--- START ---

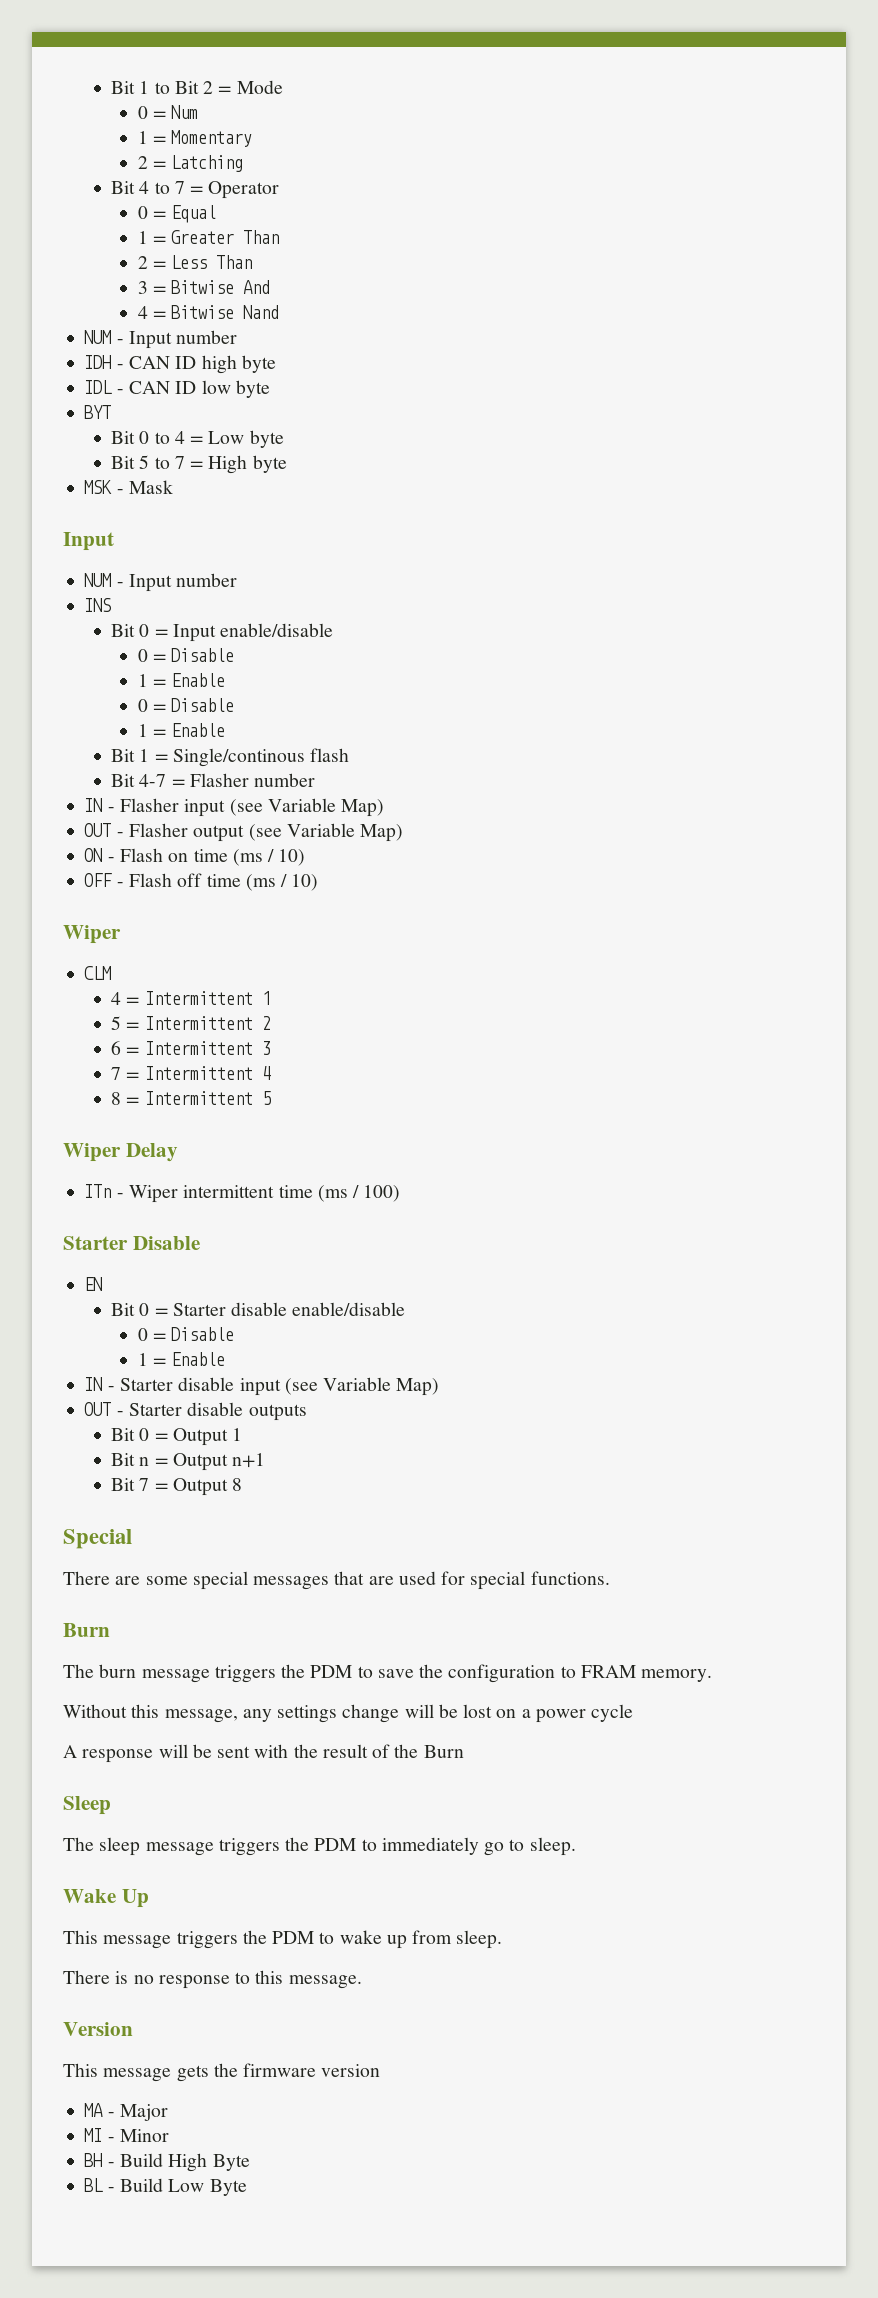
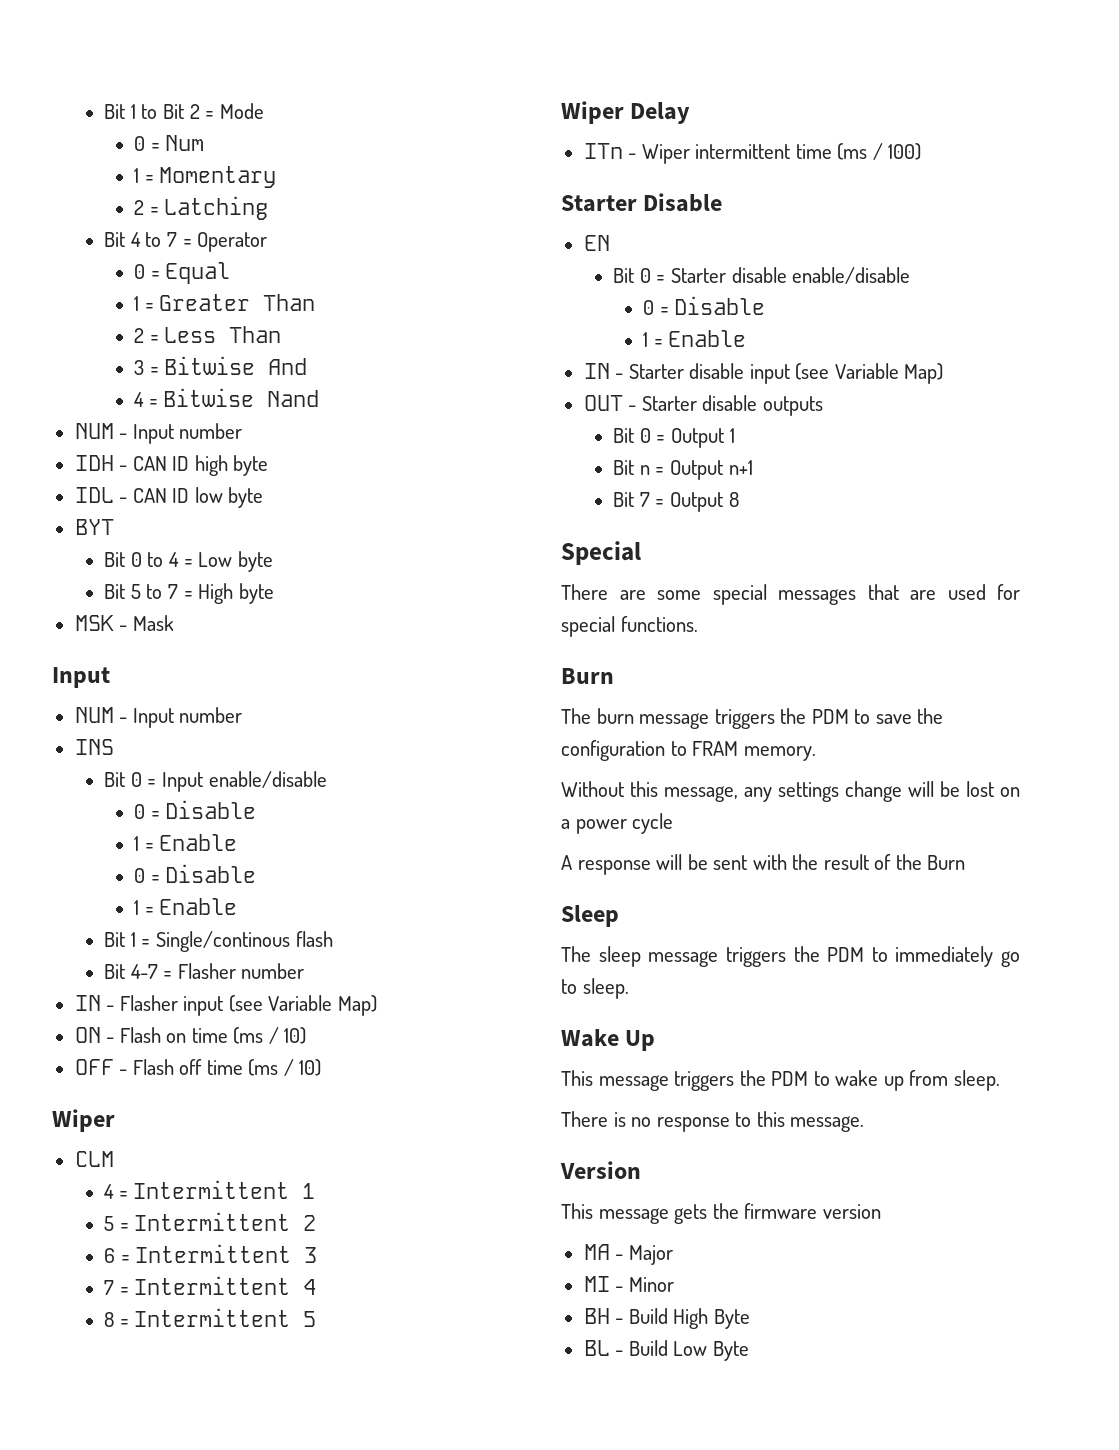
- OUT - Flasher output (see Variable Map)

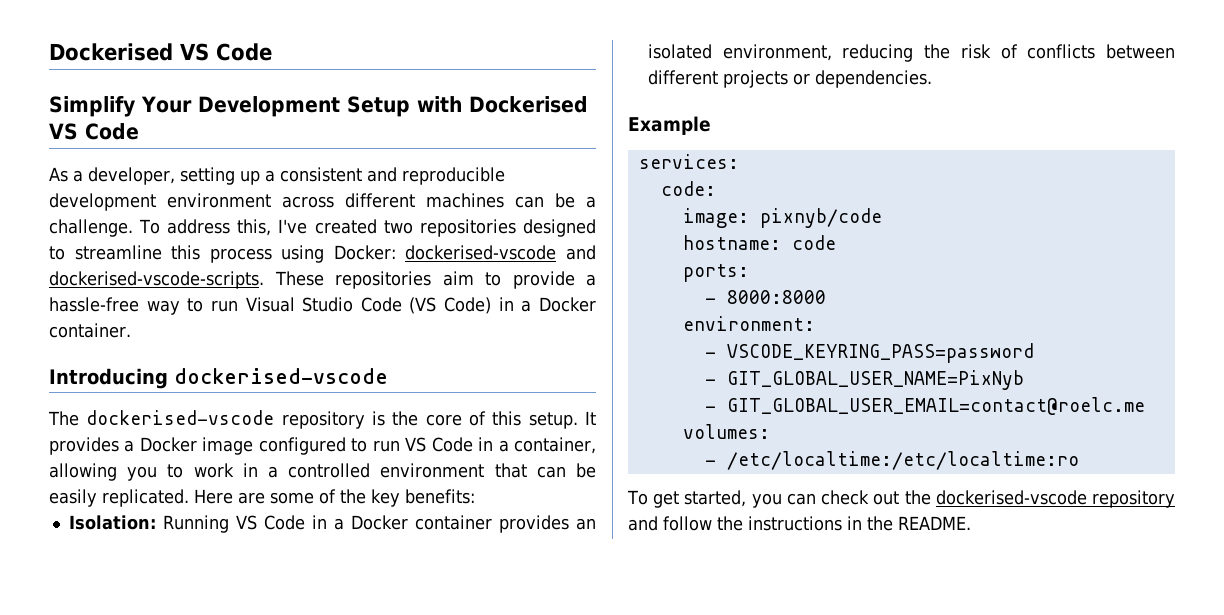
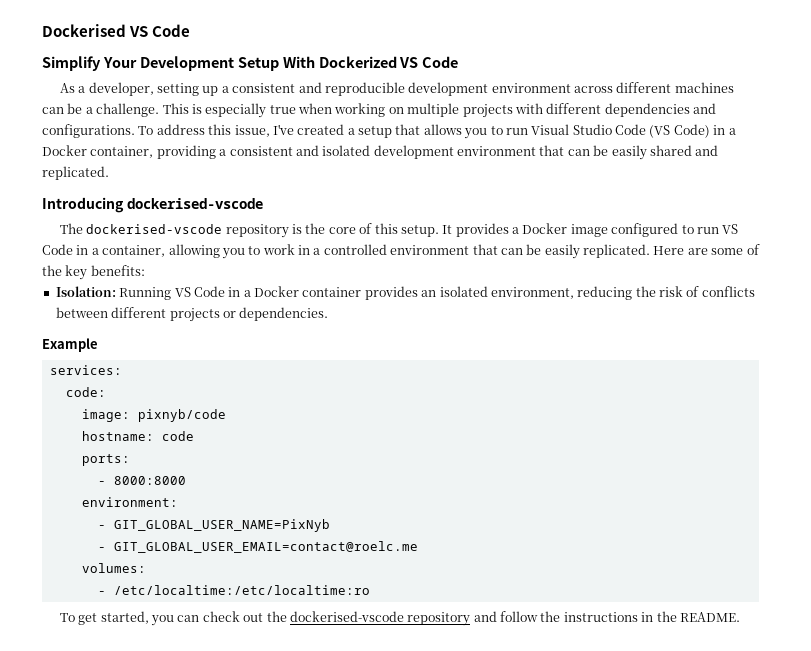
- Simplify Your Development Setup with Dockerised VS Code
+ Simplify Your Development Setup With Dockerized VS Code
- To address this, I've created two repositories designed to streamline this process using Docker: dockerised-vscode and dockerised-vscode-scripts. These repositories aim to provide a hassle-free way to run Visual Studio Code (VS Code) in a Docker container.
+ This is especially true when working on multiple projects with different dependencies and configurations. To address this issue, I've created a setup that allows you to run Visual Studio Code (VS Code) in a Docker container, providing a consistent and isolated development environment that can be easily shared and replicated.
- - VSCODE_KEYRING_PASS=password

--- END ---

WHAT IS BEING ASKED » Write out the material above once more, word for word. Images stay out.

OUTPUT FOR THIS EXERCISE »
- OUT - Flasher output (see Variable Map)

- Simplify Your Development Setup with Dockerised VS Code
+ Simplify Your Development Setup With Dockerized VS Code
- To address this, I've created two repositories designed to streamline this process using Docker: dockerised-vscode and dockerised-vscode-scripts. These repositories aim to provide a hassle-free way to run Visual Studio Code (VS Code) in a Docker container.
+ This is especially true when working on multiple projects with different dependencies and configurations. To address this issue, I've created a setup that allows you to run Visual Studio Code (VS Code) in a Docker container, providing a consistent and isolated development environment that can be easily shared and replicated.
- - VSCODE_KEYRING_PASS=password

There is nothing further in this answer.